------ Records provided ------
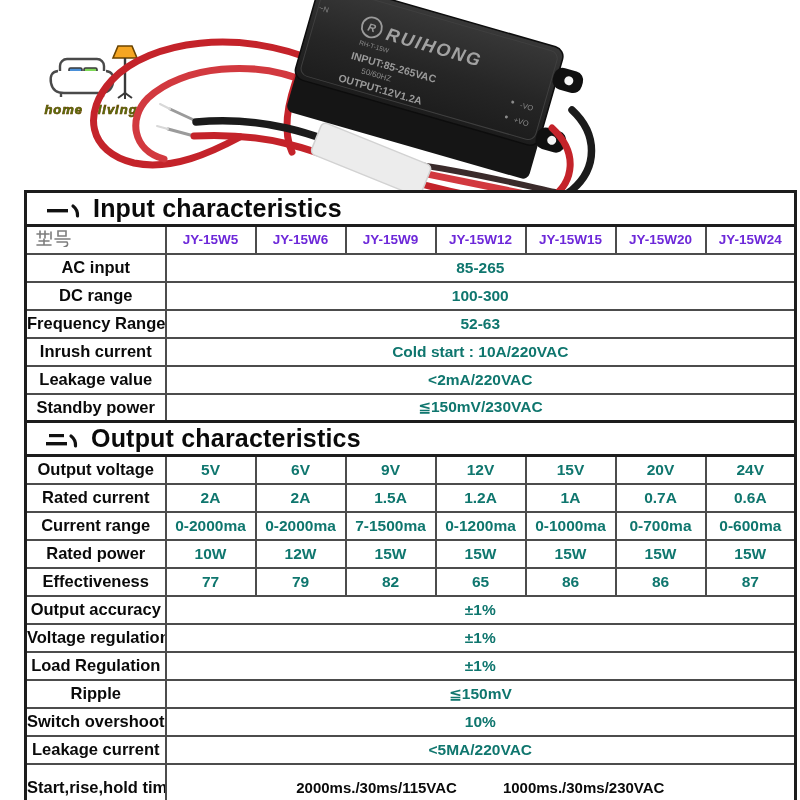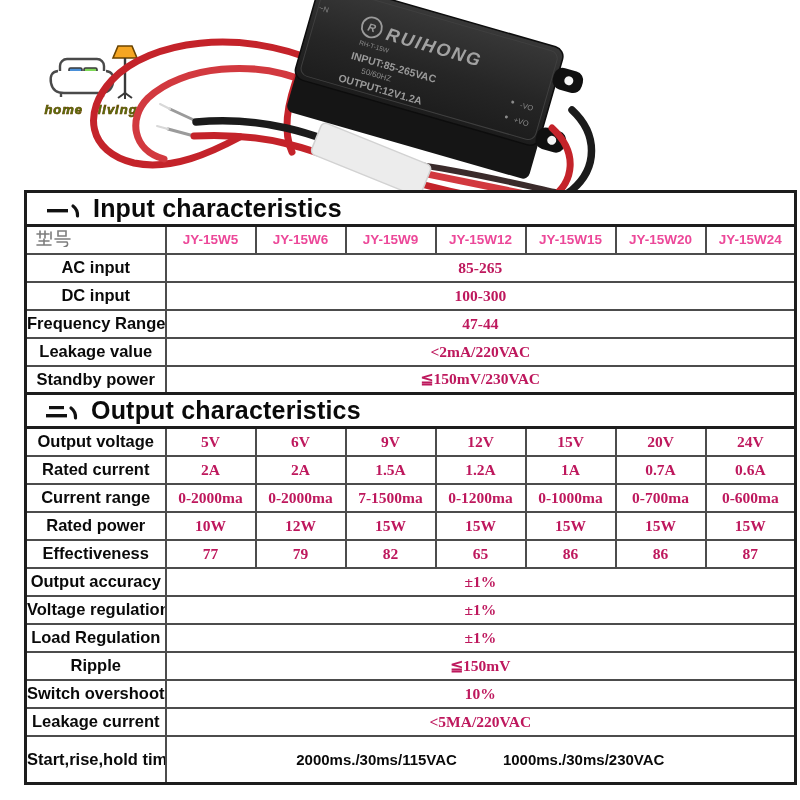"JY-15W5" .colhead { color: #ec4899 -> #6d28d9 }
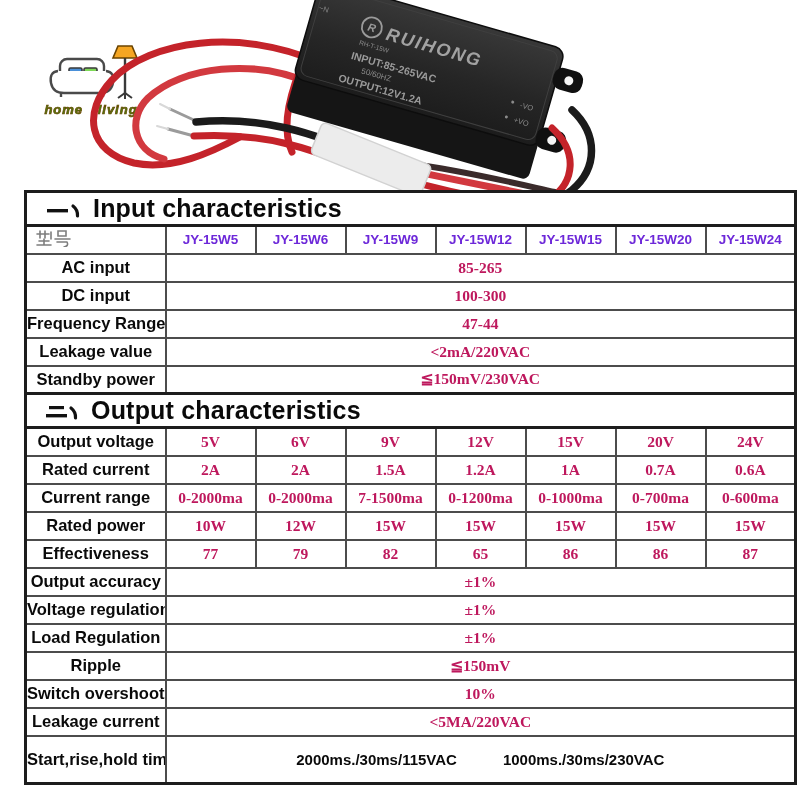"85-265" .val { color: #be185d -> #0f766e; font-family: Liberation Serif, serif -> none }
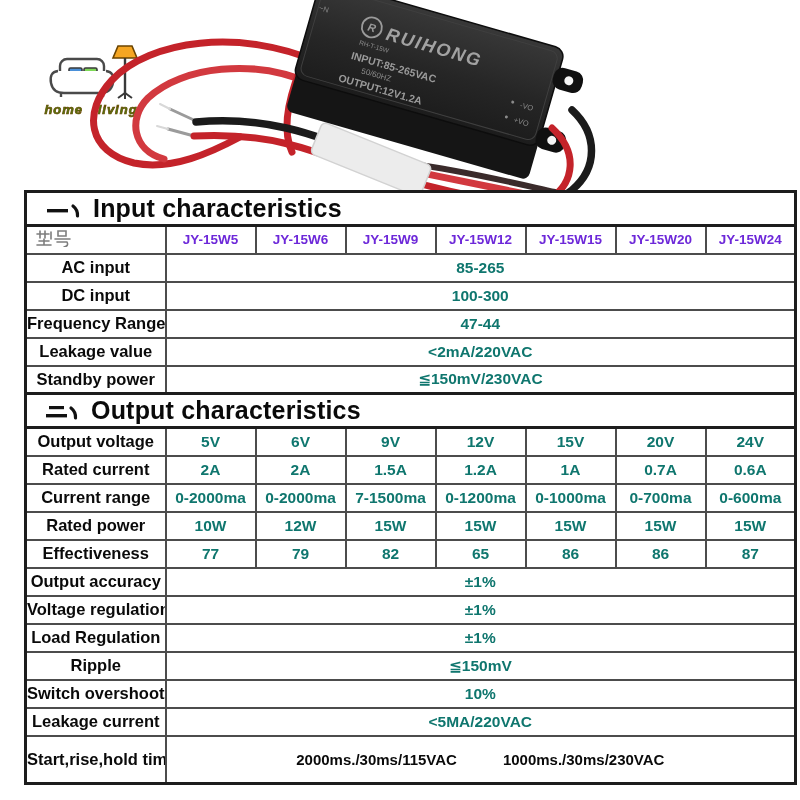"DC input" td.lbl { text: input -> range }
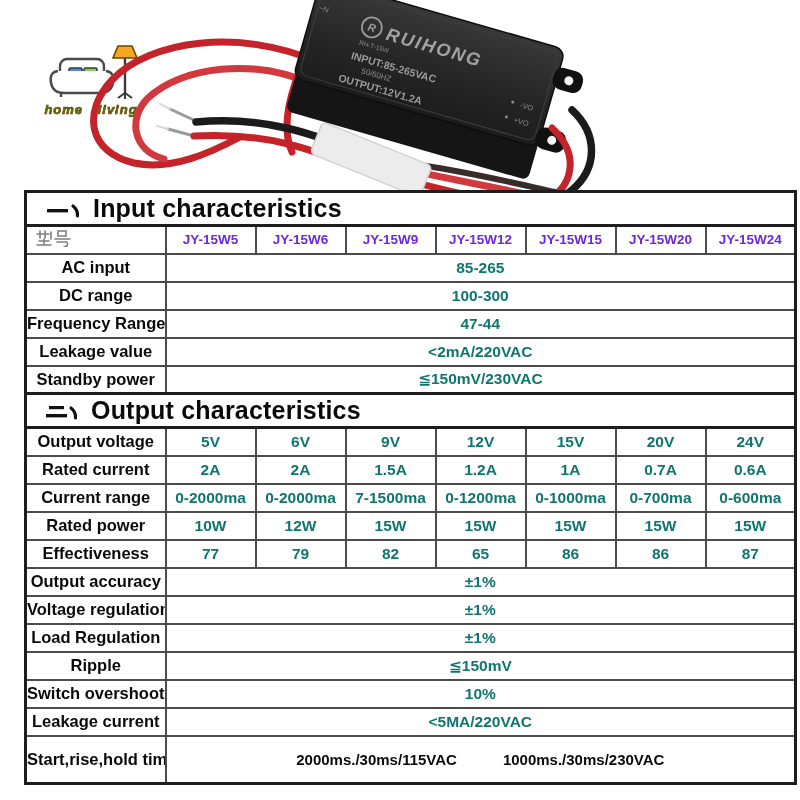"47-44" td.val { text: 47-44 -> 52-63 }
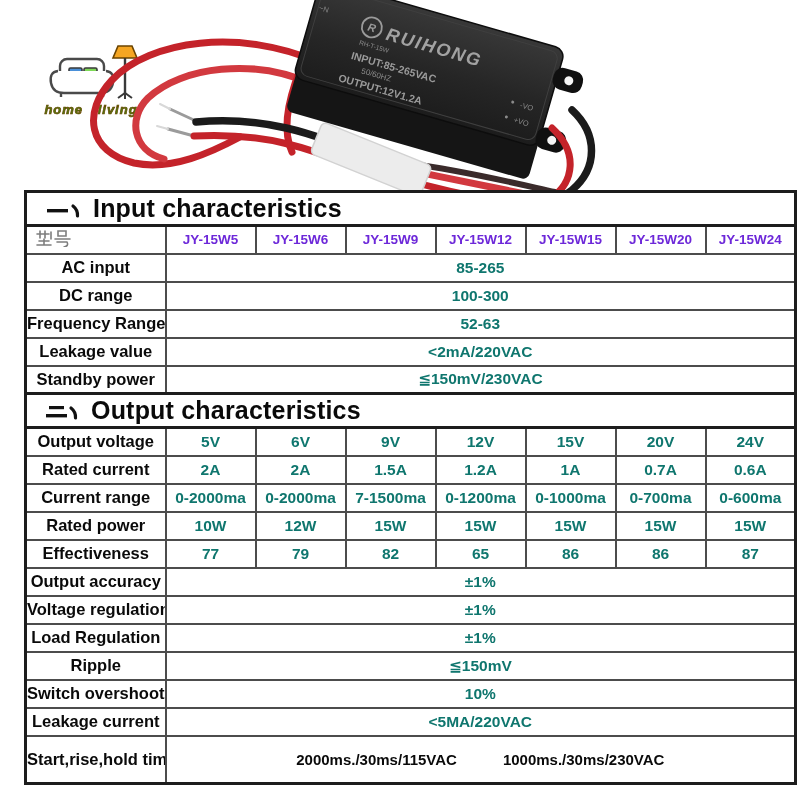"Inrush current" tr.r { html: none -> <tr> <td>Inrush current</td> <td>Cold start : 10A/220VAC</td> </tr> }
------
**Task to complete**
Go through the listing and restate each line word for word, leaving out the pictures.

**Result for this exercise**
"JY-15W5" .colhead { color: #ec4899 -> #6d28d9 }
"85-265" .val { color: #be185d -> #0f766e; font-family: Liberation Serif, serif -> none }
"DC input" td.lbl { text: input -> range }
"47-44" td.val { text: 47-44 -> 52-63 }
"Inrush current" tr.r { html: none -> <tr> <td>Inrush current</td> <td>Cold start : 10A/220VAC</td> </tr> }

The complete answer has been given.